- _WHAT TO DO_:
Below are the records. Retype exactly the lines between the lines holding "[182,451,218,469] 这里 -> (381, 456) //" and "(472, 1137) none", inclusive.

- _DATA RECORDS_:

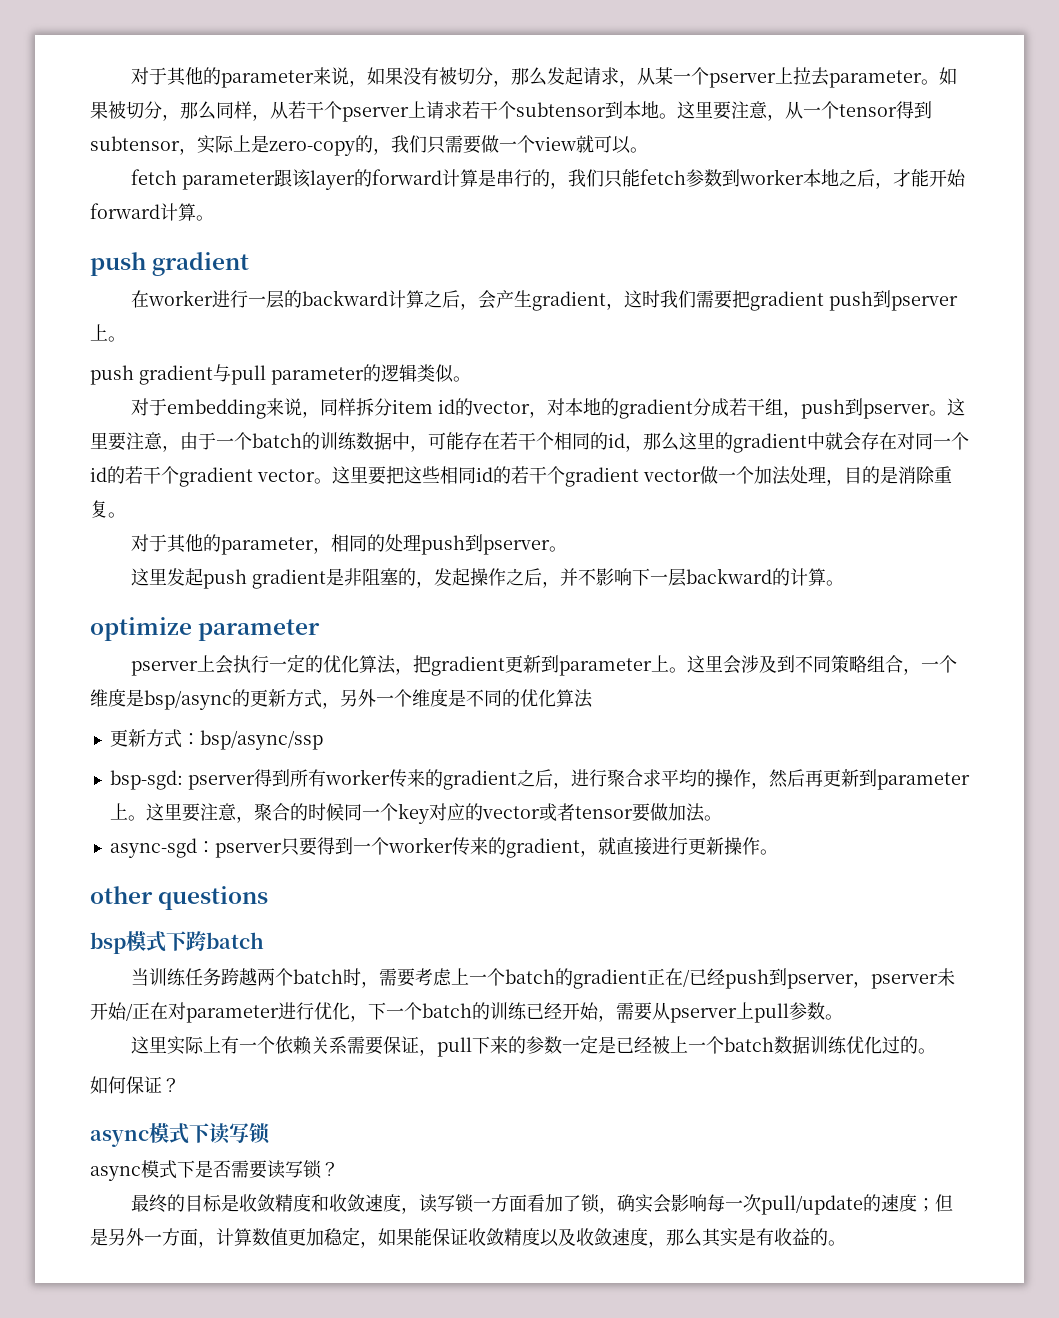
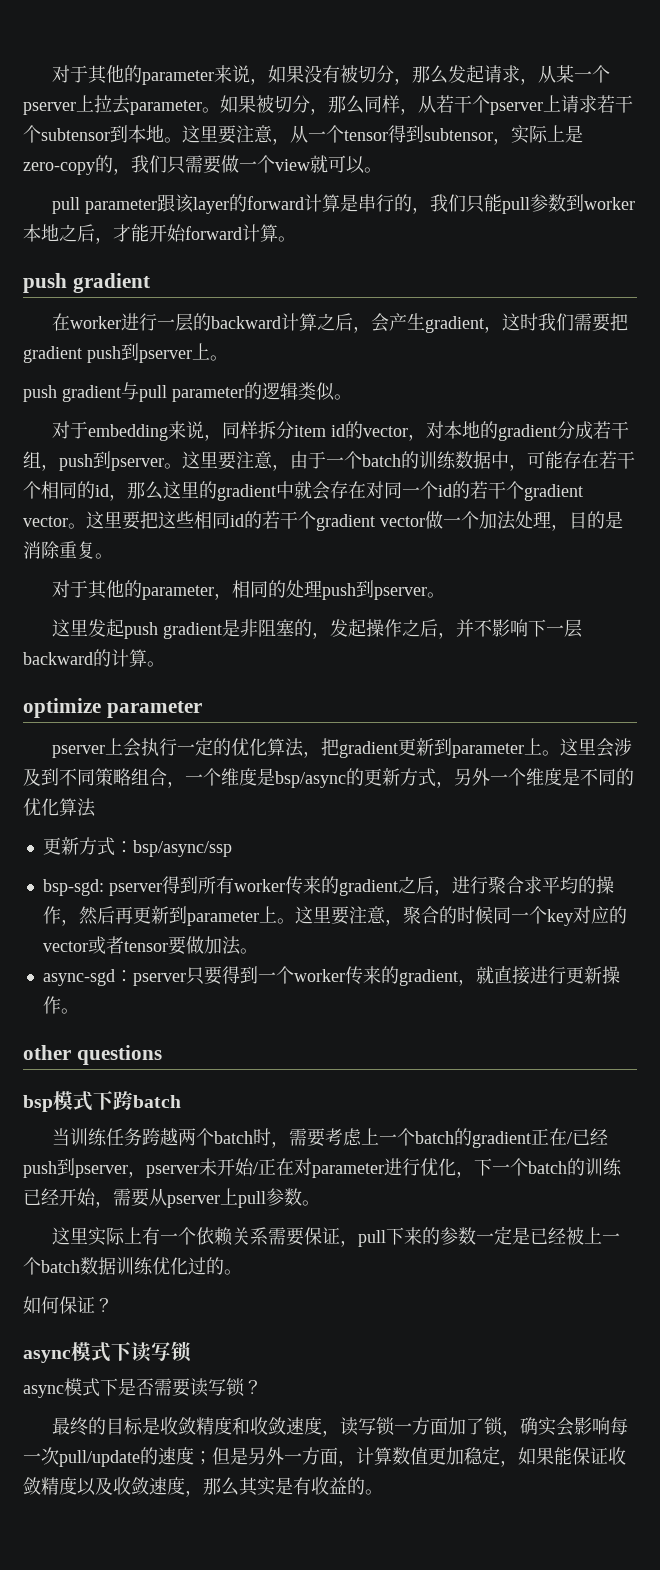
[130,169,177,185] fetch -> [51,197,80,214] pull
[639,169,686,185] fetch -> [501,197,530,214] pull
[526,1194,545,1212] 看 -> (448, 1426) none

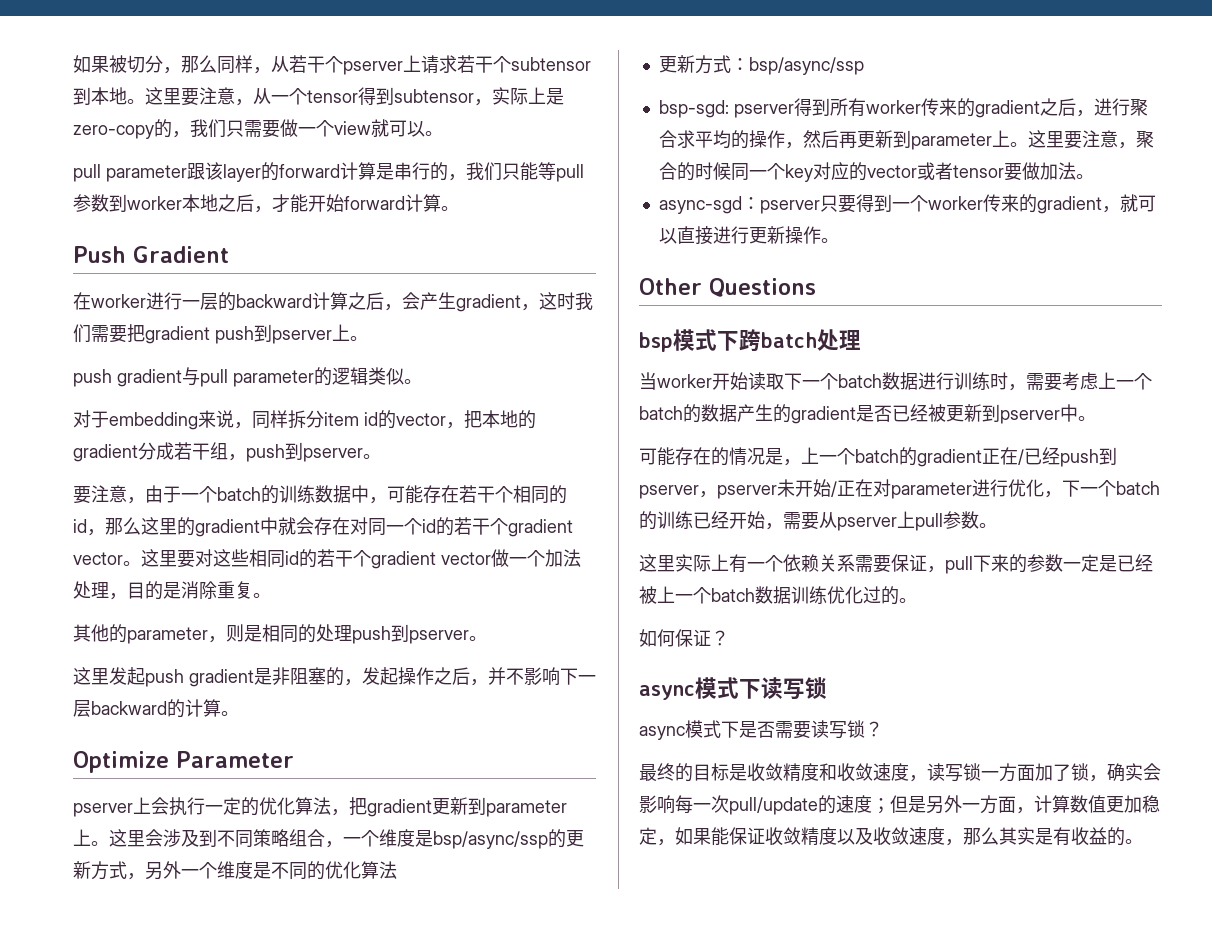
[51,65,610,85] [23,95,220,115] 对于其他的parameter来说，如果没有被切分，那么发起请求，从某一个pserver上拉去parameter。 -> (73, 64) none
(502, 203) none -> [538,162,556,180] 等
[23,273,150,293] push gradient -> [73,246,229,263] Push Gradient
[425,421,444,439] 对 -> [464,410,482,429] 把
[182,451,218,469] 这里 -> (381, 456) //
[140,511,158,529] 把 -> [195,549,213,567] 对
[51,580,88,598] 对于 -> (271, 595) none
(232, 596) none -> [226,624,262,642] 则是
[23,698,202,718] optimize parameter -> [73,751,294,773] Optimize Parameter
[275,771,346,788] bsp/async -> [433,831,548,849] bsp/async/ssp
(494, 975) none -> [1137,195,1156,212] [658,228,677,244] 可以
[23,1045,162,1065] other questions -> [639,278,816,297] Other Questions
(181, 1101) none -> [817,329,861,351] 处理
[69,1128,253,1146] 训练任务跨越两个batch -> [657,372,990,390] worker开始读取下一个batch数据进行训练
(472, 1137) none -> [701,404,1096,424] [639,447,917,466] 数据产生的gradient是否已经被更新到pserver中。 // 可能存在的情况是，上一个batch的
...
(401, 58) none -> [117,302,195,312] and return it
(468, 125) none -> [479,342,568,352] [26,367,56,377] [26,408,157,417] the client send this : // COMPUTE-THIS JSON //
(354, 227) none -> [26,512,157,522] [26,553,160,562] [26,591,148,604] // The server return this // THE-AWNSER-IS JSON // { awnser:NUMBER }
--
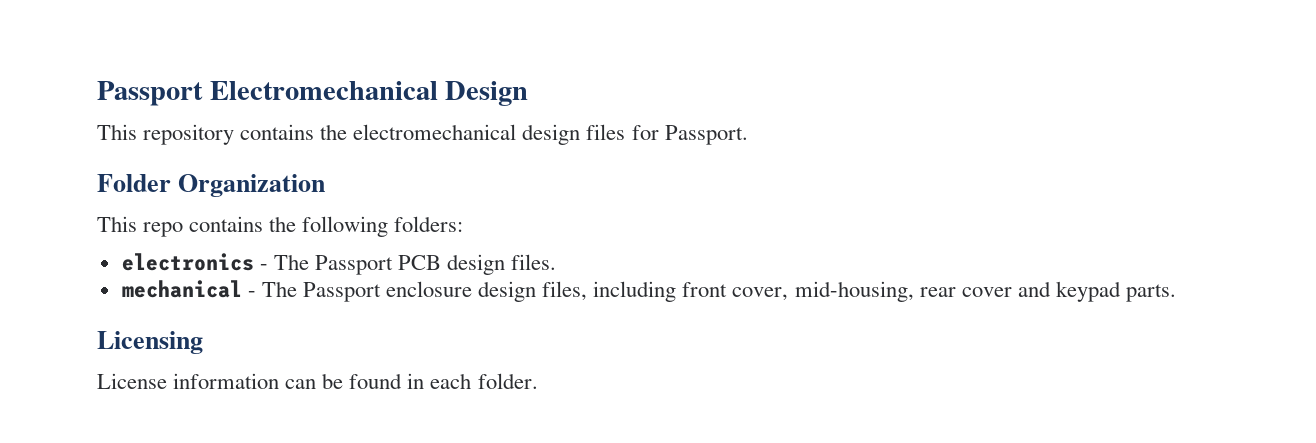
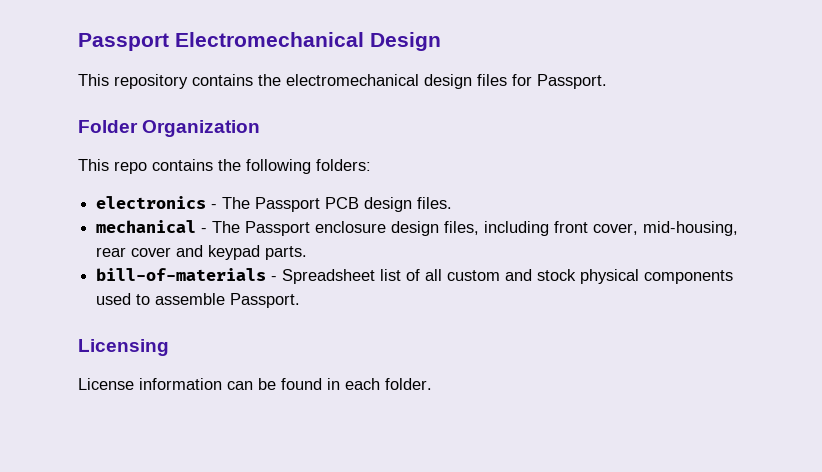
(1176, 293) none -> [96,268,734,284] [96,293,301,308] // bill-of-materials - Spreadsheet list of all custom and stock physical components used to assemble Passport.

- _EXERCISE SOLUTION_:
[182,451,218,469] 这里 -> (381, 456) //
[140,511,158,529] 把 -> [195,549,213,567] 对
[51,580,88,598] 对于 -> (271, 595) none
(232, 596) none -> [226,624,262,642] 则是
[23,698,202,718] optimize parameter -> [73,751,294,773] Optimize Parameter
[275,771,346,788] bsp/async -> [433,831,548,849] bsp/async/ssp
(494, 975) none -> [1137,195,1156,212] [658,228,677,244] 可以
[23,1045,162,1065] other questions -> [639,278,816,297] Other Questions
(181, 1101) none -> [817,329,861,351] 处理
[69,1128,253,1146] 训练任务跨越两个batch -> [657,372,990,390] worker开始读取下一个batch数据进行训练
(472, 1137) none -> [701,404,1096,424] [639,447,917,466] 数据产生的gradient是否已经被更新到pserver中。 // 可能存在的情况是，上一个batch的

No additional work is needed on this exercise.